Many states have induction programs. A well-known example is the California Beginning Teacher Support and Assessment Program, initiated in 1992, and now a structured, two-year program. In Stanislaus County, Calif., the overall retention rate for new teachers who have participated in this program is 95 percent.

Recruiting New Teachers, an organization devoted to attracting candidates to the profession, published a national study in 1999 on urban teacher-induction programs and found that fully 94 percent were “formal, in-depth, and sustained.”


In my work, I communicate by e-mail with many new teachers. I hear about their support or lack of support in their first years in the profession. Occasionally, I may hear of an isolated mentor who has helped an individual teacher. But I’ve never heard of a truly successful mentoring program, one that has changed the culture of a school or district.

Over the next decade, we will have some 2 million new teachers who need our help. Teaching is a highly skilled craft, one that requires a systematic, sustained, and relentless induction process with three major components: training, support, and retention.

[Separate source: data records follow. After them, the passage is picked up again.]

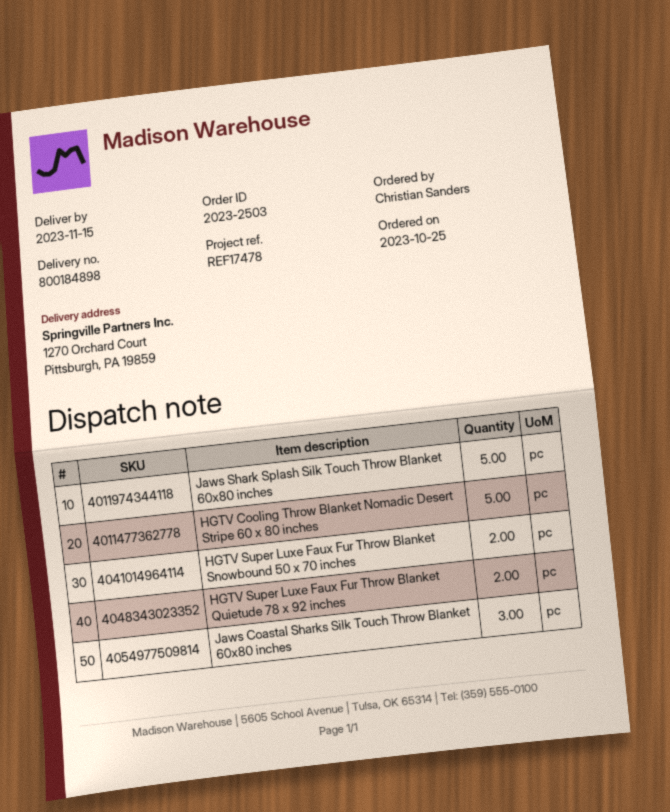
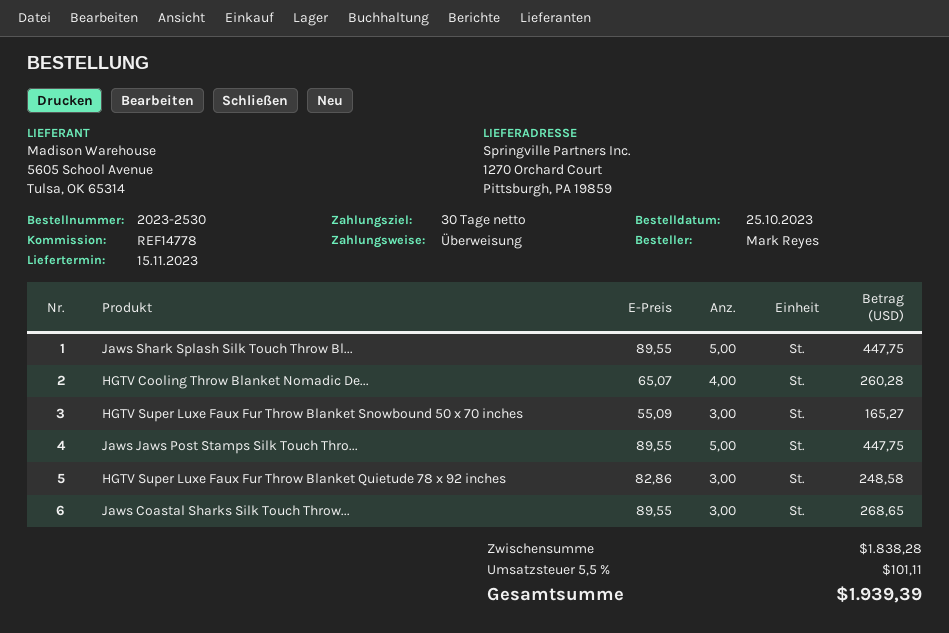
order number: 2023-2503 -> 2023-2530
reference: REF17478 -> REF14778
ordered by: Christian Sanders -> Mark Reyes
HGTV Cooling Throw Blanket Nomadic Desert Stripe 60 x 80 inches: 5 -> 4
HGTV Super Luxe Faux Fur Throw Blanket Snowbound 50 x 70 inches: 2 -> 3
HGTV Super Luxe Faux Fur Throw Blanket Quietude 78 x 92 inches: 2 -> 3
Jaws Jaws Post Stamps Silk Touch Thro...: none -> 5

Done well, this kind of induction to the profession can strengthen schools as well as teachers. The program established by Michigan’s Port Huron Area Schools, for example, is a cooperative effort between the district’s staff-development department and the local teachers’ union. And its success over nearly 10 years has led early champion William Kimball, who is now the superintendent, to remark positively on “the change in our culture” brought about over the decade as induction-bred teachers have taken the place of retiring veterans.

Many districts, however, are either doing nothing to help novice teachers succeed, or are just throwing them a mentor to aid in “reflection.” So new initiates to the profession are turning increasingly to the Internet. There they can find chat rooms, bulletin boards, and a massive compilation of techniques, activities, materials, and articles on teaching that are free and readily accessible. Better still, they find that the Internet operates as a user-friendly, nonjudgmental colleague. It keeps on giving and giving until the recipient clicks on “close.”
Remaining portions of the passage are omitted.